# tiny little red spots round babies mouth



## angelmummy

hi my 10 month old seems to get tiny little red spots dotted around his mouth. they seem to come and go. does anyone elses little ones have this. i wondered if they were caused by his dribbling when teething or whether it was something he is eating although they come and go whatever i give him.

any ideas??


----------



## OmarsMum

Omar had them when I used Milton tablets to sterilize his bottles when we were on vacation. He also get them when I give him fruits that r a bit sour like pineapples & orange. They come & go. It's mild skin irritation. According to Omar's Dr, they'r common in babies with sensitive skin. xx


----------



## ellie

My LO gets this a lot at the moment, I was going to ask the same thing :)
it seems worse after eating and if he's really tired, and better in the morning and after a wash.

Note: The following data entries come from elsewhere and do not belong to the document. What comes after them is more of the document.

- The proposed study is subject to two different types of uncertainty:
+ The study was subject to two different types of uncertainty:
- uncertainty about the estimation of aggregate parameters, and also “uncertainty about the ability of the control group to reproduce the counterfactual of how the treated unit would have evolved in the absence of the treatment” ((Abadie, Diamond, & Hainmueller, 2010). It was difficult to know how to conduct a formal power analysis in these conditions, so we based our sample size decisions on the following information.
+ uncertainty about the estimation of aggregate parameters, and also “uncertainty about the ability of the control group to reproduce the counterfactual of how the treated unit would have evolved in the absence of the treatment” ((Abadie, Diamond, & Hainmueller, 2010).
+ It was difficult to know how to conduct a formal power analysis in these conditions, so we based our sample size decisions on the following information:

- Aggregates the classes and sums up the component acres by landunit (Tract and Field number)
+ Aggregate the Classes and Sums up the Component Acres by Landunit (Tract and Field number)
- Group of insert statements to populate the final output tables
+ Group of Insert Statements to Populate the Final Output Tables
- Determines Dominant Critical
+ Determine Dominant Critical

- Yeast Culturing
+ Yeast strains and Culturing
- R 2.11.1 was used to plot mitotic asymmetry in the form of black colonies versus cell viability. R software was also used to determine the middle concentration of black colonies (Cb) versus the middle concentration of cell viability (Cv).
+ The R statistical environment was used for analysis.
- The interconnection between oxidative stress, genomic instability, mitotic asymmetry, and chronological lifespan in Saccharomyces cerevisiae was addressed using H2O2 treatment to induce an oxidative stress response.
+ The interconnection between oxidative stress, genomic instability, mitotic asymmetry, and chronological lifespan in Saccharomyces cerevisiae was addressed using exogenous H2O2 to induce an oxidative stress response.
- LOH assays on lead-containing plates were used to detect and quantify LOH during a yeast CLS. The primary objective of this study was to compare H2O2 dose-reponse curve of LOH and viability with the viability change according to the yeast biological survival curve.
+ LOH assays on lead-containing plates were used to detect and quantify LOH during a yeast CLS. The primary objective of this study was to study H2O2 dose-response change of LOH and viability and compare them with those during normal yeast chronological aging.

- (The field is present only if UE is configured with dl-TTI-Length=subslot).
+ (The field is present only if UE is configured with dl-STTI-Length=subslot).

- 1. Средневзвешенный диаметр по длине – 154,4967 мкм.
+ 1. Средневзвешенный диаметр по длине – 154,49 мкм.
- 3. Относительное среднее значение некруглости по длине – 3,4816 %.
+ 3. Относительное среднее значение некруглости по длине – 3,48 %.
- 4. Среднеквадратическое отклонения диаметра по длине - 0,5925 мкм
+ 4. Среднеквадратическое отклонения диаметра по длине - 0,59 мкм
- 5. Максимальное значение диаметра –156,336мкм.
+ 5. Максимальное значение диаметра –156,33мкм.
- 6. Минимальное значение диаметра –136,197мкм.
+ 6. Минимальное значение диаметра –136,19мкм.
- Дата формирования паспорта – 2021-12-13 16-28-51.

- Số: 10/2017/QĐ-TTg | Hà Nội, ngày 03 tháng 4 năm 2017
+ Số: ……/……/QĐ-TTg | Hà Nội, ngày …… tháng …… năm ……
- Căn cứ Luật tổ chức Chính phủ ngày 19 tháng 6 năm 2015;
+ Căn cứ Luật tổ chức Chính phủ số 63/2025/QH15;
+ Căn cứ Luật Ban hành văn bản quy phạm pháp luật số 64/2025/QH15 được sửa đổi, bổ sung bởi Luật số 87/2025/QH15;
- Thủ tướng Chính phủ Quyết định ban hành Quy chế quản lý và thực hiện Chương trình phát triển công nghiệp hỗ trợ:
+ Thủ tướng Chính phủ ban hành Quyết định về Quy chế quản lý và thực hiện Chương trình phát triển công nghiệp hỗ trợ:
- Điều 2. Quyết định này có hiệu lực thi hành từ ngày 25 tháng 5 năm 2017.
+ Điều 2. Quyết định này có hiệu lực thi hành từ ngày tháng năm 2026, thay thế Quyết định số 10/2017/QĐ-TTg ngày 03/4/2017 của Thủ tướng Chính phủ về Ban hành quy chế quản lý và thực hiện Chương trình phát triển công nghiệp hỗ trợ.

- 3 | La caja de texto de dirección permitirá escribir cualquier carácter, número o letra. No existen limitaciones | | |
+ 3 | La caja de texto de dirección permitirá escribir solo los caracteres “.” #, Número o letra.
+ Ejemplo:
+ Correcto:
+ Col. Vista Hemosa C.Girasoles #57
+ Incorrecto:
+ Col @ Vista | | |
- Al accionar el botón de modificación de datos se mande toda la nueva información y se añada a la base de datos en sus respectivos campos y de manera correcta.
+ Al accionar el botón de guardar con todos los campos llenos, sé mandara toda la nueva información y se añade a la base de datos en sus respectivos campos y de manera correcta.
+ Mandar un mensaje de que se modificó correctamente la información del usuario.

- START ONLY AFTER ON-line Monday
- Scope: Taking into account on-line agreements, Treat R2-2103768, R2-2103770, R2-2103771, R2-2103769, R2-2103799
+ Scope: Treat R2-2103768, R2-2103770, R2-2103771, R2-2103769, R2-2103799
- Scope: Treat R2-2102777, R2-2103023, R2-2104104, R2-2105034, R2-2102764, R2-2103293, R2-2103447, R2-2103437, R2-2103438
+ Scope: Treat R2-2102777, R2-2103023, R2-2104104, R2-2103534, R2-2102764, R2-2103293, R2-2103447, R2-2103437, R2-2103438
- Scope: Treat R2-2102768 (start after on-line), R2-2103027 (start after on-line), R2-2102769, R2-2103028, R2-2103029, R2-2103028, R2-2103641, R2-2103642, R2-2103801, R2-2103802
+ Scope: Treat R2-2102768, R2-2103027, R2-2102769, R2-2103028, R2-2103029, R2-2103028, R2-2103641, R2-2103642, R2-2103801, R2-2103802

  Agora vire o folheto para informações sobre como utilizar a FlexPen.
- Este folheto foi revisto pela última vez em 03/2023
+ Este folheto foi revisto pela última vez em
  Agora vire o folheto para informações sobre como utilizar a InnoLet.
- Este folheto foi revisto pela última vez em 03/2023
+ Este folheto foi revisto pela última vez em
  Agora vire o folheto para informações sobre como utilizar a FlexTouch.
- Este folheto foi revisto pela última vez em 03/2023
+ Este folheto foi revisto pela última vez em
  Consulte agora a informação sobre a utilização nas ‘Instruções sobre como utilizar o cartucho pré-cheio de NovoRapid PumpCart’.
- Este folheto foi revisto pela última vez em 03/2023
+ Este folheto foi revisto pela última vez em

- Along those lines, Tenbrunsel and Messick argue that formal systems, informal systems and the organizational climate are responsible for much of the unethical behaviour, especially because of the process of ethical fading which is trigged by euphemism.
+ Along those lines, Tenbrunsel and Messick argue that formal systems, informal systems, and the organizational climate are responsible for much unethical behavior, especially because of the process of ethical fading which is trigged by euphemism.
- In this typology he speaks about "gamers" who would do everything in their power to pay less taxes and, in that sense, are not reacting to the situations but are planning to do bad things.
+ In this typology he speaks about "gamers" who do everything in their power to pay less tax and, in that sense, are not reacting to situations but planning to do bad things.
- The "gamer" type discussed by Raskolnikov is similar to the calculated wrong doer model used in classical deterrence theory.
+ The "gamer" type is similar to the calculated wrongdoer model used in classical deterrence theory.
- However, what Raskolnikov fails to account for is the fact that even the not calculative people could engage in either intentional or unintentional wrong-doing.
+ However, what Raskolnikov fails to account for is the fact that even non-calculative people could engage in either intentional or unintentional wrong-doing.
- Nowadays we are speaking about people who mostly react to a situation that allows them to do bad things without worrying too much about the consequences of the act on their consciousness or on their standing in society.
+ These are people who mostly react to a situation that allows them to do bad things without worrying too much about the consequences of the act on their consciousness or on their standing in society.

I've tried to keep the area clean of dribble, food etc, and put a tiny bit of cream on it as it feels rough and dry as well. 
Makes sense that it is skin irritation, it doesnt seem to bother him though.


----------



## OmarsMum

ellie said:


> My LO gets this a lot at the moment, I was going to ask the same thing :)
> it seems worse after eating and if he's really tired, and better in the morning and after a wash. I've tried to keep the area clean of dribble, food etc, and put a tiny bit of cream on it as it feels rough and dry as well.
> Makes sense that it is skin irritation, it doesnt seem to bother him though.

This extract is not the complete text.